The best thing about this, Anthony Quinn’s fifth novel is its unsympathetic protagonist. Freya Wyley, (twenty at the commencement of the novel and the end of World War 2, forty or so at the end of the story), is bold, rude, devious, suspicious and smug. She lacks insight and never learns. After repeatedly wrecking lunches, parties and work meetings with outbursts of vituperative personal abuse and being called to account time and time again, “her habitual response to criticism was one of airy indifference, since it usually came from people not qualified to give it”. The characters are the best part of the book – Freya’s closest friend the gentle and sensitive Nancy, flamboyant Nat and bumptious, selfish Robert. The minor characters are less impressive – somewhat interchangeable ‘types’.
That’s the best thing. The mediocre thing is the story. The predictable coming-of-age of a woman in the 40s, 50s and 60s story. Sex, gazelle-like-models, ‘homophobia’, sexism, Nazism, alcohol (lots of it), drugs, nightclubs. We know what decision Freya will make at two important moral junctures, (and each is the ‘good’ moral choice which a person of her character would not make). The reader is also hard put to believe that Freya’s friends endure decades of her abuse and neglect, coming back for more.
That’s the mediocre thing. The bad thing is the wooden prose:-
“‘Freya!’ The voice cut through the air. It was Jean Markham, also in uniform, with girls whose faces she’d last seen at school two years ago, Sophia and Betty and Maud and Catherine P. and Catherine S. The sternest girl in her year, Jean wore her smile like an unfamiliar lipstick.
‘Jean -‘
‘My, don’t you look smart!’ cried Jean in her parade-ground tone. Amid the flurry of kisses and hugs Freya glanced at the stranger among them, a russet-haired girl who held back rather awkwardly from the rest. She was tall, as tall as Freya, pale-skinned yet luminous, and somewhat ill at ease. Freya’s impression was of an ungainly swan. Jean, all briskness, introduced her as Nancy Holdaway.
‘Not seen her in ages and she telephoned me out of the blue this morning!” There was the faintest touch of annoyance in her tone to suggest that surprise telephone calls were gauche and unwelcome. Freya stared at the girl for a moment before extending her hand.
‘Hullo.’ she said, feeling the girl’s slim palm.
‘How d’you do?’ Nancy replied, blushing. Freya, who never blushed, always felt a little superior to people who did.”

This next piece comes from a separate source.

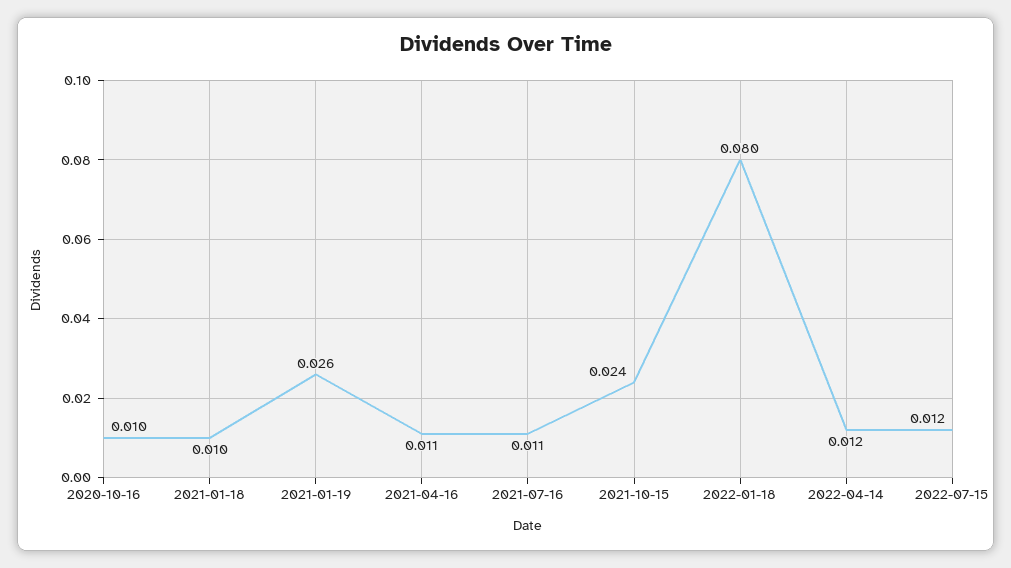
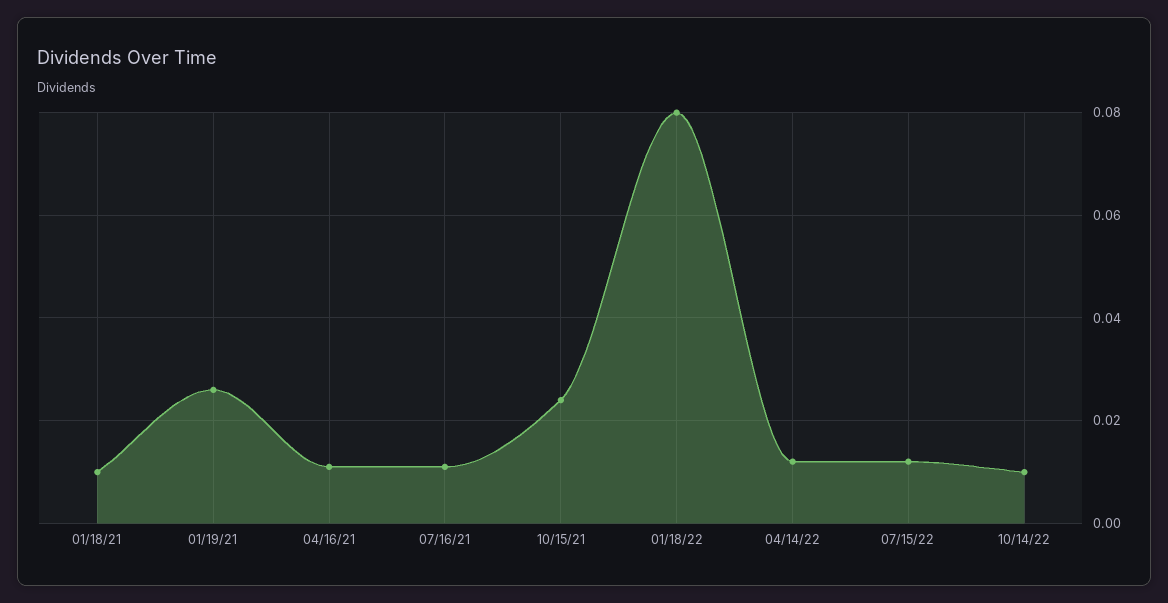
2020-10-16: 0.01 -> none
10/14/22: none -> 0.01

Early on Freya says to Nancy, when critiquing the draft of Nancy’s first novel (“as an editor, an advisor, someone who wants to help you”) –
“‘You must also learn to stop explaining every little thing. The reader needs some space to inhabit – you can’t just keep telling and telling in this breathless, impetuous way. Allow your reader to wonder, to question, instead of hectoring them with information. I think it comes down to trusting one’s characters; once you’ve got them on the stage, so to speak, you should let them tell and act the story for themselves. The writer should peform a kind of disappearing act. D’you see?'”
That seems to be Freya’s way of saying “show, don’t tell”. The next paragraph tells –
“Nancy only nodded, without catching her eyes. Freya sensed that her strictures were more baldly spoken than they needed to be, that she was perhaps to zealous in showing the path of artistic righteousness. But this would be important in toughening up a first time writer. She continued a little in this vein, riffling the pages of the manuscript as if they were the examination papers of a bright but wayward pupil. “
No chance of us losing sight of the author there. And so it goes.
In a New York Times essay on writing, Elmore Leonard set out his ten rules for writing. Number 6 is, “never use the words “suddenly” or “all hell broke loose.”
Freya must have known this. She continues;
“‘Oh, one other thing. You keep using the word ‘suddenly’. I counted it at least a dozen times in the first fifty pages..'”
Would that Athony Quinn had extended this admonition to the use of the word “shrug” and its variants. Freya and her associates shrug at least 55 times in 464 pages (counting helps control irritation). Apparently a shrug can be not unamiable, little, half, insouciant, in apology, in assent, irked (withholding agreement), languid, brave, heavy, lordly or philosophical. When their shoulders are not going up and down like piston pumps, Freya et al. are staring, sighing, raising their eyebrows, wrinkling their noses and doing various other things with their faces.
The reader can only shrug with disappointment.